CoVID-19 Impact on "INDIAN START-UPS" !!!!!



Over 80% of startups and SMEs across the country expect a scaling down of their operations, a complete shut-down, or selling off their businesses over the next six months.

    Globally, India has the third-largest ecosystem for successful start-ups, behind China and the US. In 2019, Indian start-ups had raised over $11 billion. This was 55% higher than in 2018 in value and 30% higher in deal volume. According to the US-India Strategic and Partnership Forum, in the next five years, they could attract investment of over $21 billion, creating 550,000 direct and 1,400,000 indirect jobs. In February, some had planned to go for the public issue over the succeeding months. Then came the Covid-19 pandemic, bringing with it global lockdowns, closed borders and stuck funds.

The Indian startup ecosystem – hitherto heralded for its rapid growth – is facing its biggest challenge yet, with its very survival at stake due to the COVID-19 crisis, according to a Nasscom survey,

    According to a recent NASSCOM study, out of 9,300 tech start-ups, most suffered a severe impact, with the bigger impact being felt by early- to mid-stage start-ups. It was reported that “90% plus was facing a decline in revenues, 30-40% temporarily drew shutters on their operations or in the process of closing down and 70% had a runway of fewer than 3 months”. This has a serious bearing on the emerging start-up ecosystem in India—both because of the highly intertwined nature of the businesses, and also because of the job losses.

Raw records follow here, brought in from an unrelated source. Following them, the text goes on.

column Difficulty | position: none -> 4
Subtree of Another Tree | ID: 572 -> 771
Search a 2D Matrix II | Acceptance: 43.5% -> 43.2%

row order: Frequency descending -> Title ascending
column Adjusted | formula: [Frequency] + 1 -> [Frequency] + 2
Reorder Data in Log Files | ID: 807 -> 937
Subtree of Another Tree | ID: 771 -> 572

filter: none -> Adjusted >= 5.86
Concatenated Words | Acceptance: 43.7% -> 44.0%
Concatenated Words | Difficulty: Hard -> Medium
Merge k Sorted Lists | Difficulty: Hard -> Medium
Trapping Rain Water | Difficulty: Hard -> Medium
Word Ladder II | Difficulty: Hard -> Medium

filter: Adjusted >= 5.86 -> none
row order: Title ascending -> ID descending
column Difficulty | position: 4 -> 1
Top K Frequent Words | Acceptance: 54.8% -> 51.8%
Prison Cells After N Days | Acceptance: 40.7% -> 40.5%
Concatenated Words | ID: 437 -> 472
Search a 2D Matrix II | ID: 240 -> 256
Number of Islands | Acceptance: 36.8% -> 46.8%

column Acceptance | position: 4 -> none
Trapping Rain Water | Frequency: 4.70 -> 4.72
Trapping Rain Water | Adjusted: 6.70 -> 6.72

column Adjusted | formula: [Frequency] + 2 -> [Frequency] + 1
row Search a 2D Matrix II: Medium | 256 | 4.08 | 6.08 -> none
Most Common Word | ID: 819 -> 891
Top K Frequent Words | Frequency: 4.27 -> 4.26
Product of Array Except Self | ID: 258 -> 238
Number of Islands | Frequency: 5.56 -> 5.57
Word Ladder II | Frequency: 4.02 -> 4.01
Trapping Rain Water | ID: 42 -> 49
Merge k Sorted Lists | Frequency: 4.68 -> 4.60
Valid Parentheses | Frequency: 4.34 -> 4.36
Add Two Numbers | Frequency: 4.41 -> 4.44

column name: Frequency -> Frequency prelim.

COVID-19 Impact On The Start-Up Ecosystem

By Rajan Anandan, MD, Sequoia Capital India



Worst hit Start-ups

    Early-stage and mid-stage startups are the most impacted, particularly those in the business-to-consumer (B2C) space, revealed the Nasscom survey, which received responses from more than 250 startups across all stages. Within the B2C space, a third of these startups have a runway of fewer than three months, it said.  

    In fact, according to the survey, around 60% of B2C startups face closure as revenues plummeted to near-zero levels after businesses were forced to remain shut during the nationwide lockdown aimed at curbing the spread of the virus.  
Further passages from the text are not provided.